Russian shelling pounded civilian targets in Ukraine’s second-largest city again Tuesday and a 40-mile convoy of tanks and other vehicles threatened the capital, tactics Ukraine’s embattled president said were designed to force him into concessions in Europe’s largest ground war in generations.
With the Kremlin increasingly isolated by tough economic sanctions that have tanked the ruble currency, Russian troops attempted to advance on Ukraine’s two biggest cities.

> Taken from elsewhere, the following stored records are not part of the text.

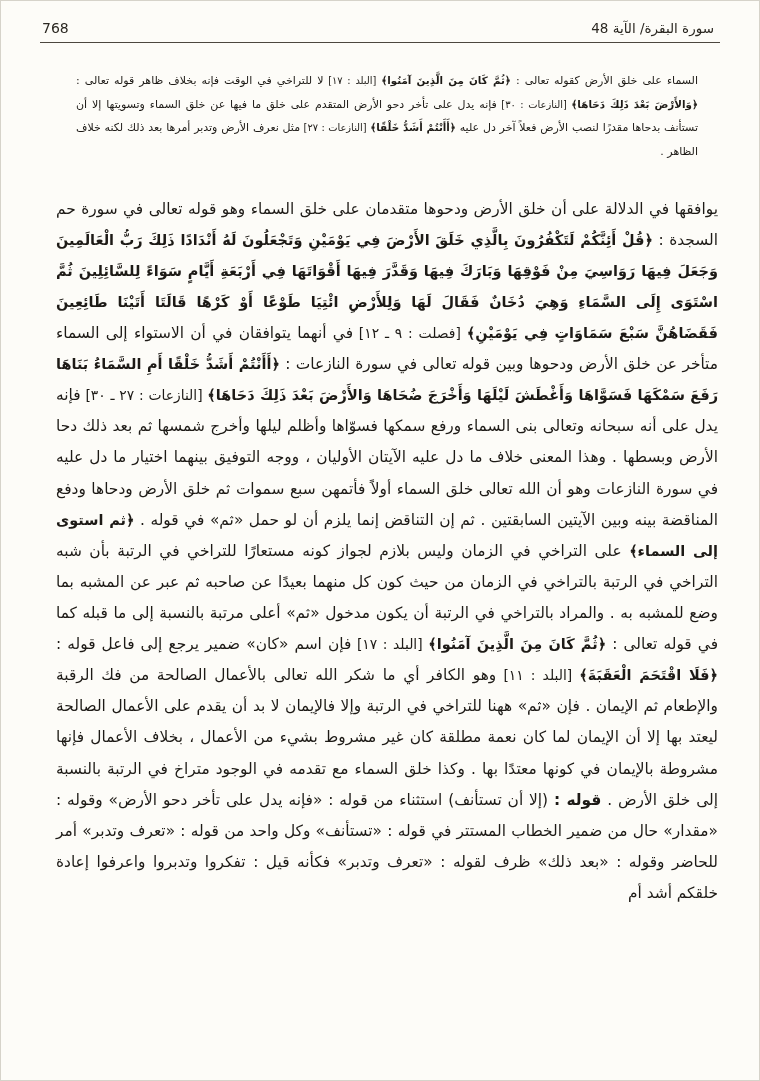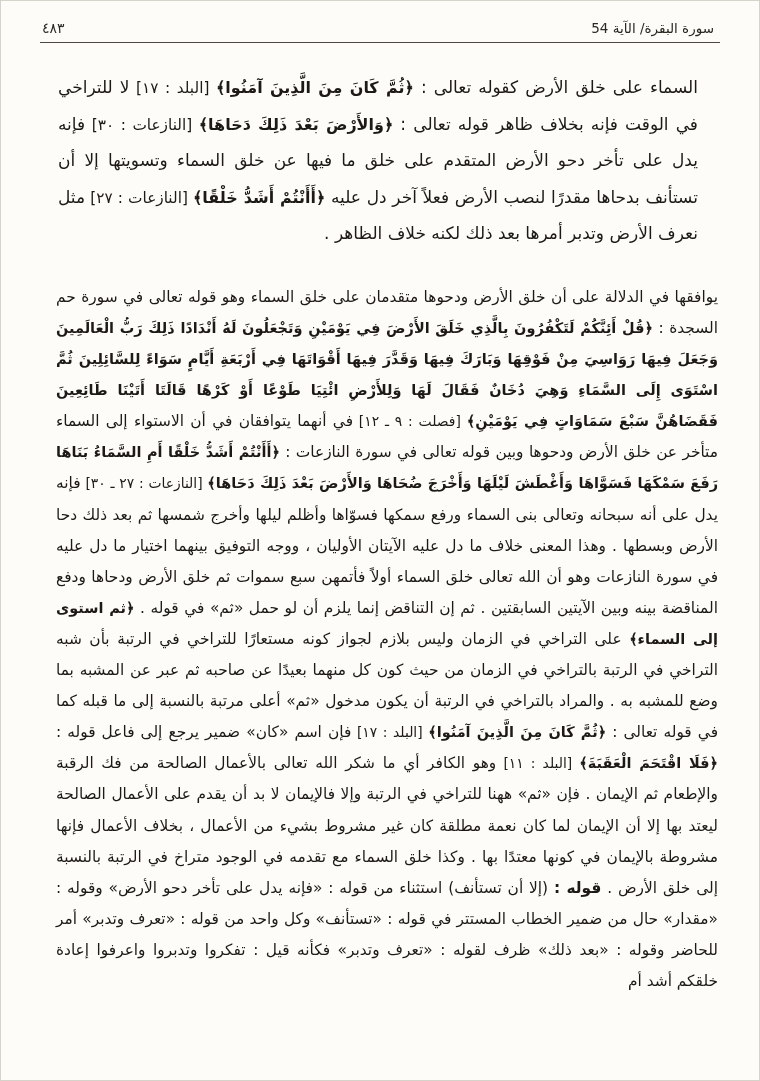--- a/index.html
+++ b/index.html
@@ -19,44 +19,44 @@
     padding:20px 46px 6px 42px;
     font-size:13.5px; color:#2b2822;
   }
   .head-title { letter-spacing:0.2px; }
   .head-page { font-size:14px; }
   .head-rule {
     margin:0 40px; height:0;
     border-top:1px solid #4c473f;
   }
   .note-block {
-    margin:26px 62px 0 58px;
-    font-size:17px;
+    margin:26px 62px 0 76px;
+    font-size:11px;
     line-height:2.15;
     text-align:justify;
   }
   .main-block {
     margin:30px 42px 0 56px;
     font-size:15.4px;
     line-height:2.02;
     text-align:justify;
   }
   .seg-t { }
   .seg-q { font-weight:700; font-size:0.94em; }
   .seg-r { font-size:0.9em; }
   .seg-b { font-weight:700; }
 </style>
 </head>
 <body>
 
 <div class="page">
 
   <header class="running-head">
-    <span class="head-title">سورة البقرة/ الآية 54</span>
-    <span class="head-page">٤٨٣</span>
+    <span class="head-title">سورة البقرة/ الآية 48</span>
+    <span class="head-page">768</span>
   </header>
 
   <div class="head-rule"></div>
 
   <section class="note-block"><span class="seg-t">السماء على خلق الأرض كقوله تعالى : </span><span class="seg-q">﴿ثُمَّ كَانَ مِنَ الَّذِينَ آمَنُوا﴾</span><span class="seg-r"> [البلد : ١٧] </span><span class="seg-t">لا للتراخي في الوقت فإنه بخلاف ظاهر قوله تعالى : </span><span class="seg-q">﴿وَالأَرْضَ بَعْدَ ذَلِكَ دَحَاهَا﴾</span><span class="seg-r"> [النازعات : ٣٠] </span><span class="seg-t">فإنه يدل على تأخر دحو الأرض المتقدم على خلق ما فيها عن خلق السماء وتسويتها إلا أن تستأنف بدحاها مقدرًا لنصب الأرض فعلاً آخر دل عليه </span><span class="seg-q">﴿أَأَنْتُمْ أَشَدُّ خَلْقًا﴾</span><span class="seg-r"> [النازعات : ٢٧] </span><span class="seg-t">مثل نعرف الأرض وتدبر أمرها بعد ذلك لكنه خلاف الظاهر .</span></section>
 
   <section class="main-block"><span class="seg-t">يوافقها في الدلالة على أن خلق الأرض ودحوها متقدمان على خلق السماء وهو قوله تعالى في سورة حم السجدة : </span><span class="seg-q">﴿قُلْ أَئِنَّكُمْ لَتَكْفُرُونَ بِالَّذِي خَلَقَ الأَرْضَ فِي يَوْمَيْنِ وَتَجْعَلُونَ لَهُ أَنْدَادًا ذَلِكَ رَبُّ الْعَالَمِينَ وَجَعَلَ فِيهَا رَوَاسِيَ مِنْ فَوْقِهَا وَبَارَكَ فِيهَا وَقَدَّرَ فِيهَا أَقْوَاتَهَا فِي أَرْبَعَةِ أَيَّامٍ سَوَاءً لِلسَّائِلِينَ ثُمَّ اسْتَوَى إِلَى السَّمَاءِ وَهِيَ دُخَانٌ فَقَالَ لَهَا وَلِلأَرْضِ ائْتِيَا طَوْعًا أَوْ كَرْهًا قَالَتَا أَتَيْنَا طَائِعِينَ فَقَضَاهُنَّ سَبْعَ سَمَاوَاتٍ فِي يَوْمَيْنِ﴾</span><span class="seg-r"> [فصلت : ٩ ـ ١٢] </span><span class="seg-t">في أنهما يتوافقان في أن الاستواء إلى السماء متأخر عن خلق الأرض ودحوها وبين قوله تعالى في سورة النازعات : </span><span class="seg-q">﴿أَأَنْتُمْ أَشَدُّ خَلْقًا أَمِ السَّمَاءُ بَنَاهَا رَفَعَ سَمْكَهَا فَسَوَّاهَا وَأَغْطَشَ لَيْلَهَا وَأَخْرَجَ ضُحَاهَا وَالأَرْضَ بَعْدَ ذَلِكَ دَحَاهَا﴾</span><span class="seg-r"> [النازعات : ٢٧ ـ ٣٠] </span><span class="seg-t">فإنه يدل على أنه سبحانه وتعالى بنى السماء ورفع سمكها فسوّاها وأظلم ليلها وأخرج شمسها ثم بعد ذلك دحا الأرض وبسطها . وهذا المعنى خلاف ما دل عليه الآيتان الأوليان ، ووجه التوفيق بينهما اختيار ما دل عليه في سورة النازعات وهو أن الله تعالى خلق السماء أولاً فأتمهن سبع سموات ثم خلق الأرض ودحاها ودفع المناقضة بينه وبين الآيتين السابقتين . ثم إن التناقض إنما يلزم أن لو حمل «ثم» في قوله . </span><span class="seg-q">﴿ثم استوى إلى السماء﴾</span><span class="seg-t"> على التراخي في الزمان وليس بلازم لجواز كونه مستعارًا للتراخي في الرتبة بأن شبه التراخي في الرتبة بالتراخي في الزمان من حيث كون كل منهما بعيدًا عن صاحبه ثم عبر عن المشبه بما وضع للمشبه به . والمراد بالتراخي في الرتبة أن يكون مدخول «ثم» أعلى مرتبة بالنسبة إلى ما قبله كما في قوله تعالى : </span><span class="seg-q">﴿ثُمَّ كَانَ مِنَ الَّذِينَ آمَنُوا﴾</span><span class="seg-r"> [البلد : ١٧] </span><span class="seg-t">فإن اسم «كان» ضمير يرجع إلى فاعل قوله : </span><span class="seg-q">﴿فَلَا اقْتَحَمَ الْعَقَبَةَ﴾</span><span class="seg-r"> [البلد : ١١] </span><span class="seg-t">وهو الكافر أي ما شكر الله تعالى بالأعمال الصالحة من فك الرقبة والإطعام ثم الإيمان . فإن «ثم» ههنا للتراخي في الرتبة وإلا فالإيمان لا بد أن يقدم على الأعمال الصالحة ليعتد بها إلا أن الإيمان لما كان نعمة مطلقة كان غير مشروط بشيء من الأعمال ، بخلاف الأعمال فإنها مشروطة بالإيمان في كونها معتدًا بها . وكذا خلق السماء مع تقدمه في الوجود متراخ في الرتبة بالنسبة إلى خلق الأرض . </span><span class="seg-b">قوله :</span><span class="seg-t"> (إلا أن تستأنف) استثناء من قوله : «فإنه يدل على تأخر دحو الأرض» وقوله : «مقدار» حال من ضمير الخطاب المستتر في قوله : «تستأنف» وكل واحد من قوله : «تعرف وتدبر» أمر للحاضر وقوله : «بعد ذلك» ظرف لقوله : «تعرف وتدبر» فكأنه قيل : تفكروا وتدبروا واعرفوا إعادة خلقكم أشد أم</span></section>
 
 </div>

In strategic Kharkiv, an eastern city with a population of about 1.5 million, videos posted online showed explosions hitting the region’s Soviet-era administrative building and residential areas.
With Western powers sending weapons to Ukraine and driving a global squeeze of Russia’s economy, President Vladimir Putin’s options diminished as he seeks to redraw the global map, and pull Ukraine’s western-leaning democracy back into Moscow’s orbit.
Meanwhile, Russia’s foreign minister told a Geneva disarmament meeting on Tuesday that Kiev has been seeking to acquire nuclear weapons, calling this a real danger that it needed to prevent.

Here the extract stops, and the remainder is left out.